What the task requires
Beginning at the line that mentions "moved [10,337,440,402] ->", retype the rest of the records below exactly. Pictures are not part of the copy.

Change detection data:
--------------------------------

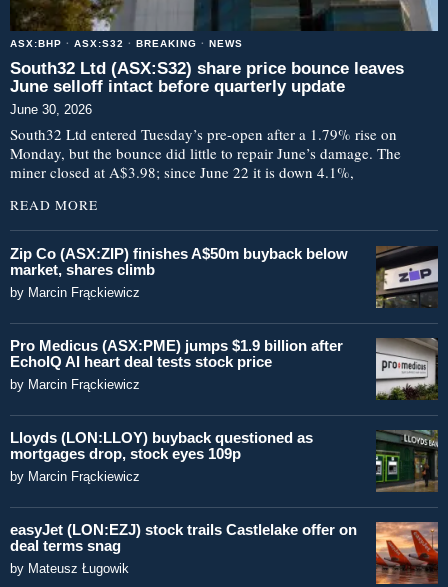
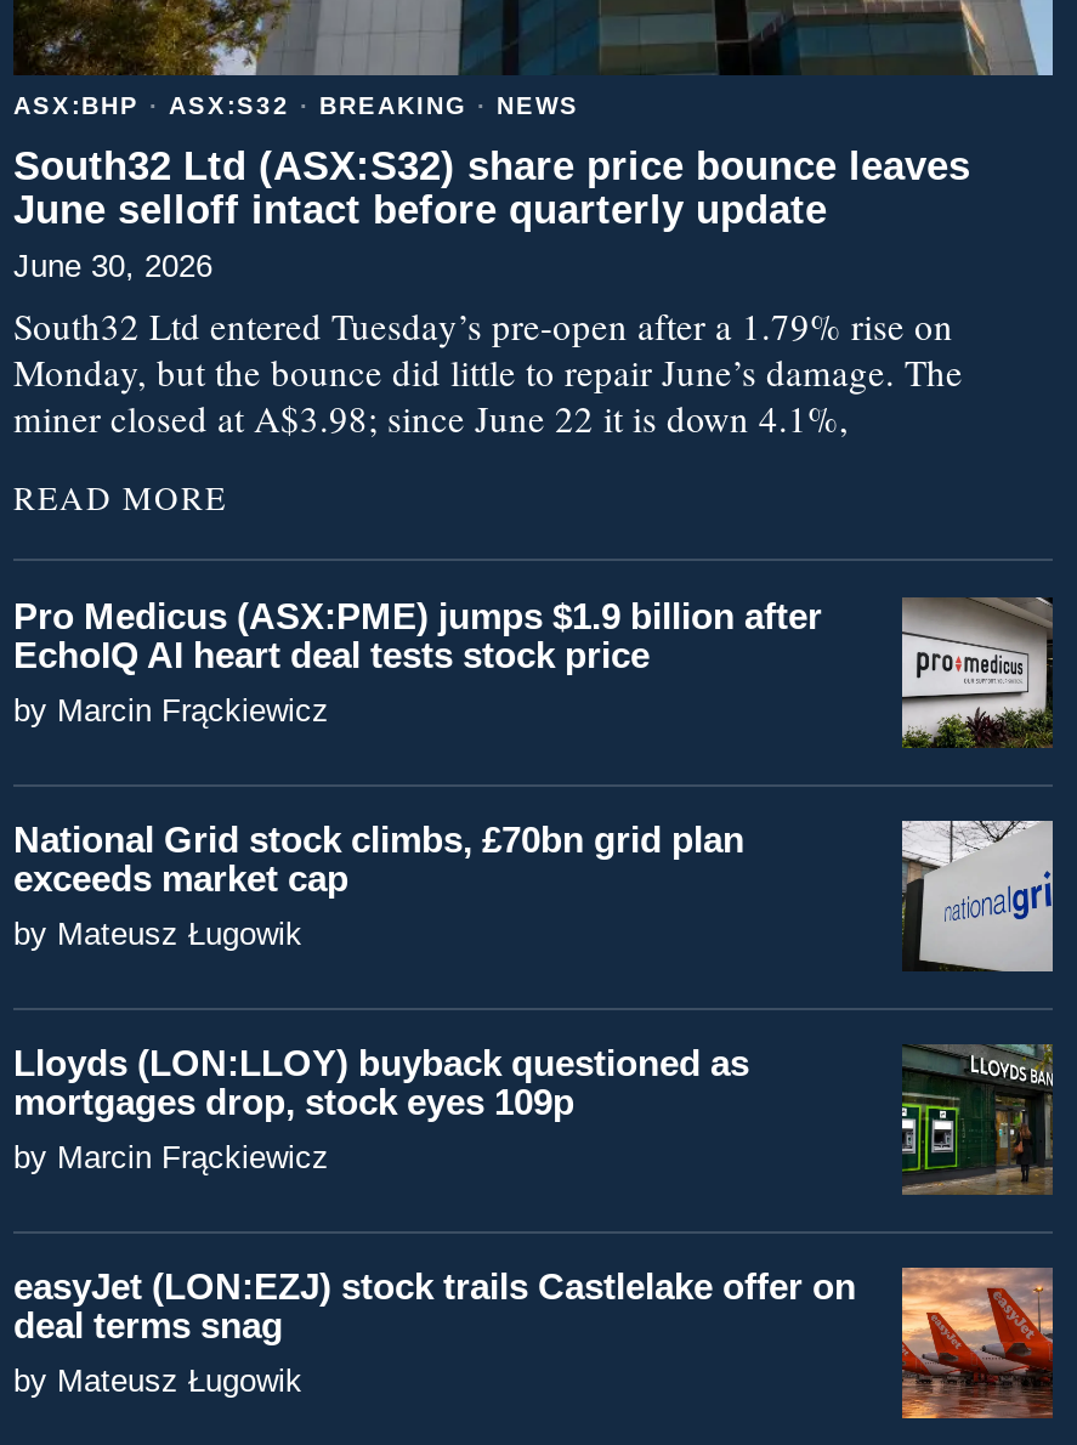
[10,245,439,309] [image] | Zip Co (ASX:ZIP) finishes A$50m buyback below | market, shares climb | by Marcin Frąckiewicz -> none
moved [10,337,440,402] -> [13,595,1058,753]: [image] | Pro Medicus (ASX:PME) jumps $1.9 billion after | EchoIQ AI heart deal tests stock price | by Marcin Frąckiewicz
none -> [13,819,744,952] National Grid stock climbs, £70bn grid plan | exceeds market cap | by Mateusz Ługowik
none -> [902,818,1055,974] [image]

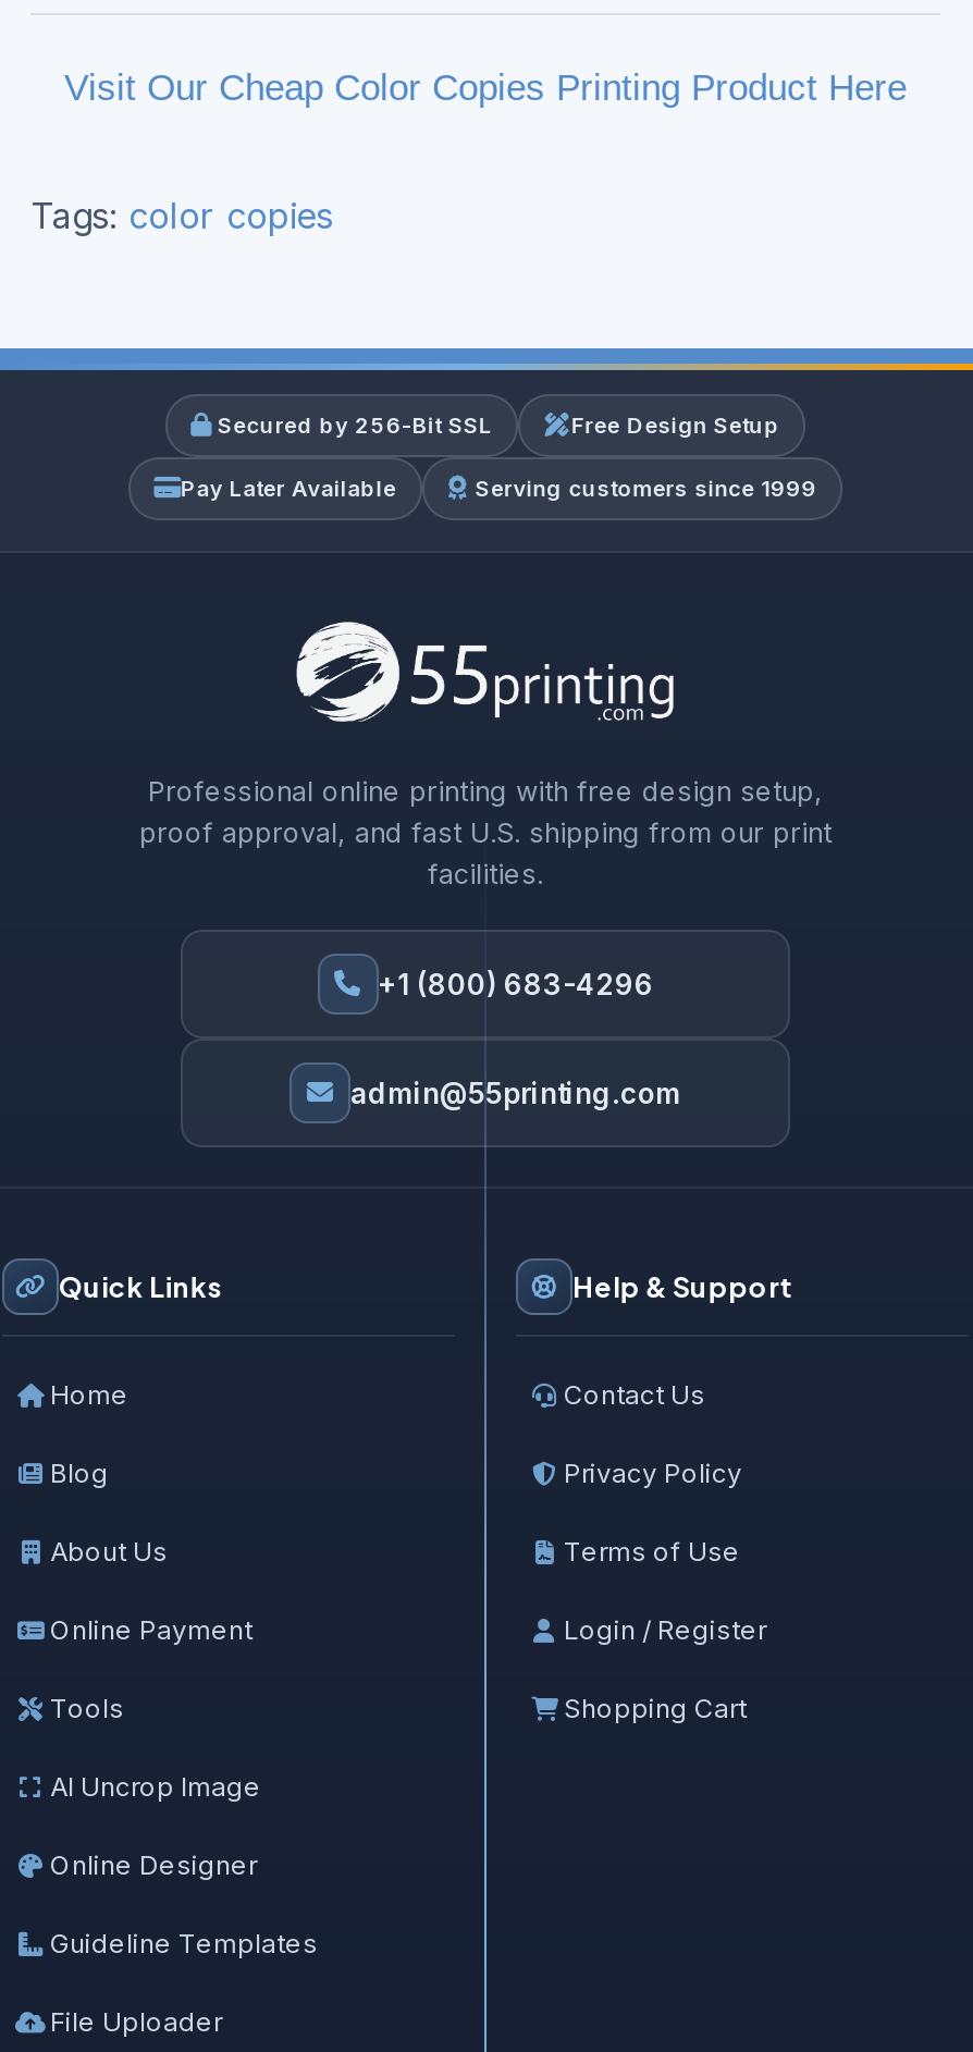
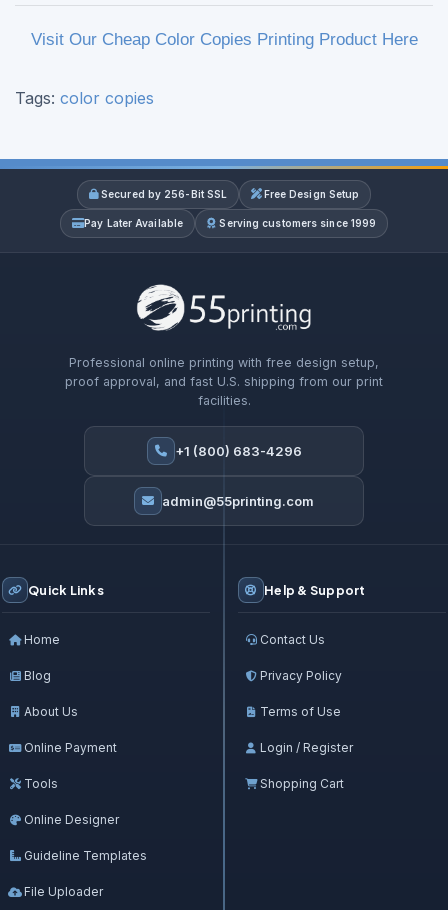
[50,1770,261,1803] AI Uncrop Image -> none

--------------------------------

Response box
moved [10,337,440,402] -> [13,595,1058,753]: [image] | Pro Medicus (ASX:PME) jumps $1.9 billion after | EchoIQ AI heart deal tests stock price | by Marcin Frąckiewicz
none -> [13,819,744,952] National Grid stock climbs, £70bn grid plan | exceeds market cap | by Mateusz Ługowik
none -> [902,818,1055,974] [image]

[50,1770,261,1803] AI Uncrop Image -> none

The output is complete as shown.